2) Fully owning DOM: value (legacy / convenient construction)

Used by: parse_value().

Key properties:

  • Strings are std::string.
  • Arrays/objects are std::vector.
  • Useful when you want deep copies and easy C++ value semantics.

API entry points:

namespace chjson {

  struct value_parse_result { value val; error err; };
  value_parse_result parse_value(std::string_view json, parse_options opt = {});
  value parse_value_or_throw(std::string_view json, parse_options opt = {});
}

Dumping (serialization)

Default dump() (MT-aware)

std::string chjson::dump(const chjson::sv_value& v, bool pretty = false);
std::string chjson::dump(const chjson::value& v, bool pretty = false);

Default dump() will only parallelize when the top-level container is large enough; for small values it behaves like a normal single-thread dumper.

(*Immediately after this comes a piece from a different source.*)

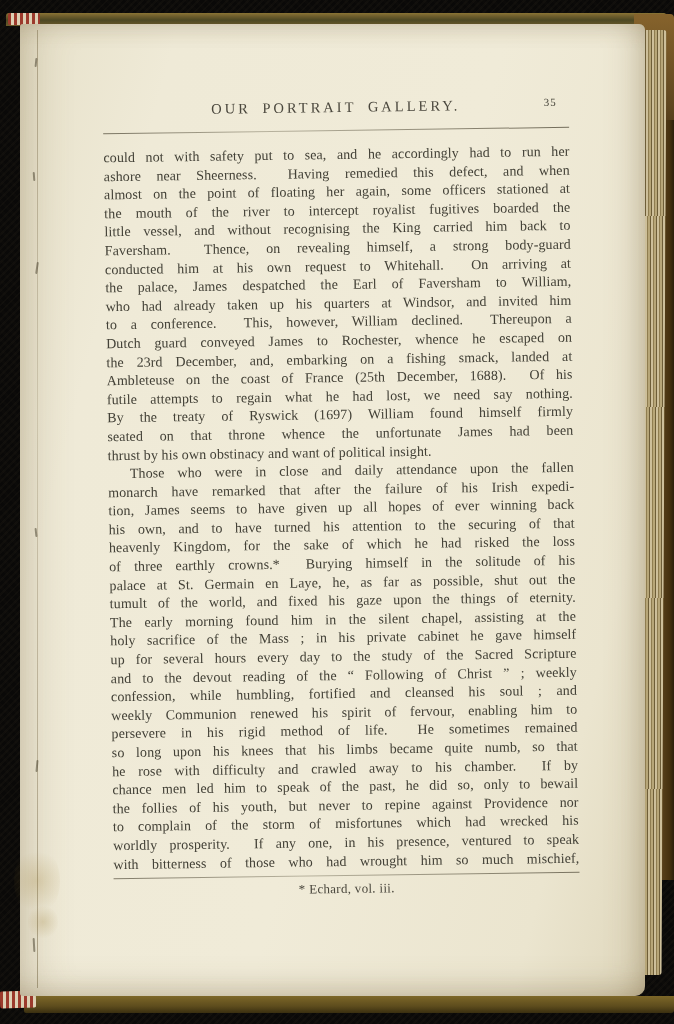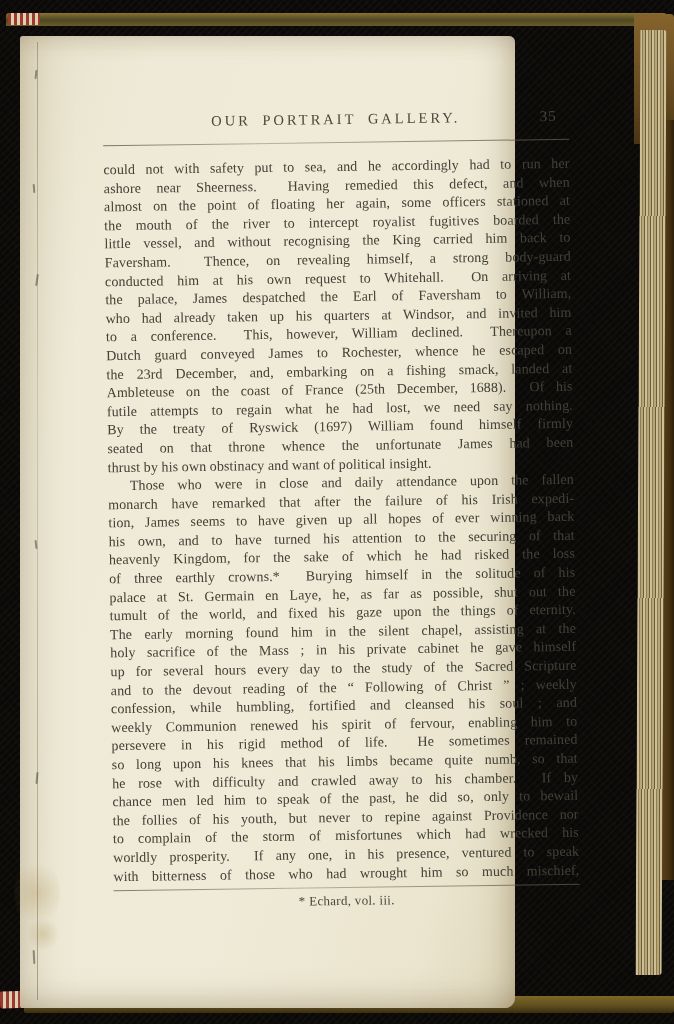"OUR PORTRAIT GALLERY." .page { top: 36px -> 24px; width: 495px -> 625px }
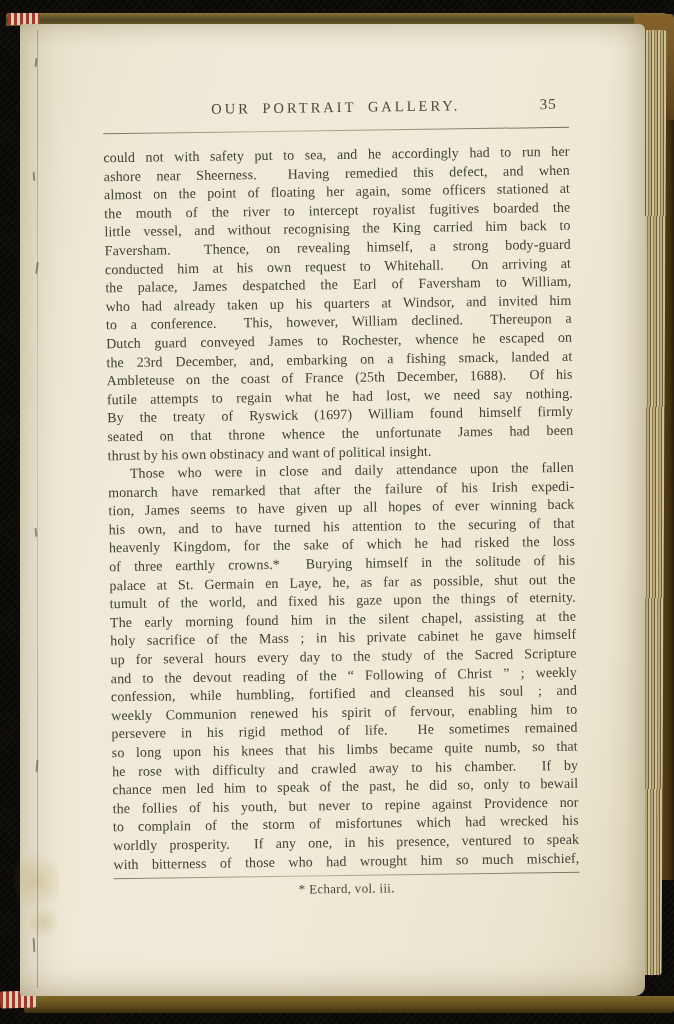"35" .page-number { font-size: 15px -> 11px }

Opt-in explicit multithreaded dump

namespace chjson {

  struct dump_mt_options {
    bool pretty{false};
    unsigned max_threads{0};
    std::size_t min_parallel_items{1024};
    unsigned max_parallel_depth{1};
  };

  std::string dump_mt(const sv_value& v, dump_mt_options opt = {});
  std::string dump_mt(const value& v, dump_mt_options opt = {});
}

Error handling

Parsing never throws by default. All parse results include an error object:

namespace chjson {

  enum class error_code {
    ok = 0,
    unexpected_eof,
    invalid_value,
    invalid_number,
    invalid_string,
    invalid_escape,
    invalid_unicode_escape,
    invalid_utf16_surrogate,
    expected_colon,
    expected_comma_or_end,
    expected_key_string,
    trailing_characters,
    nesting_too_deep,
    out_of_memory
  };

  struct error {
    error_code code{error_code::ok};
    std::size_t offset{0};
    std::size_t line{1};
    std::size_t column{1};
    constexpr explicit operator bool() const noexcept;
  };
}

Typical pattern:

auto r = chjson::parse(json);
if (r.err) {
  // r.err.code / r.err.offset / r.err.line / r.err.column
}

Some APIs throw intentionally:

  • Type mismatches like as_int() on a non-int number.
  • parse_value_or_throw() / parse_owning_view_or_throw().
  • Dumping NaN/Inf as JSON numbers (JSON disallows them).

Configuration macros

All macros must be defined before including <chjson/chjson.hpp>.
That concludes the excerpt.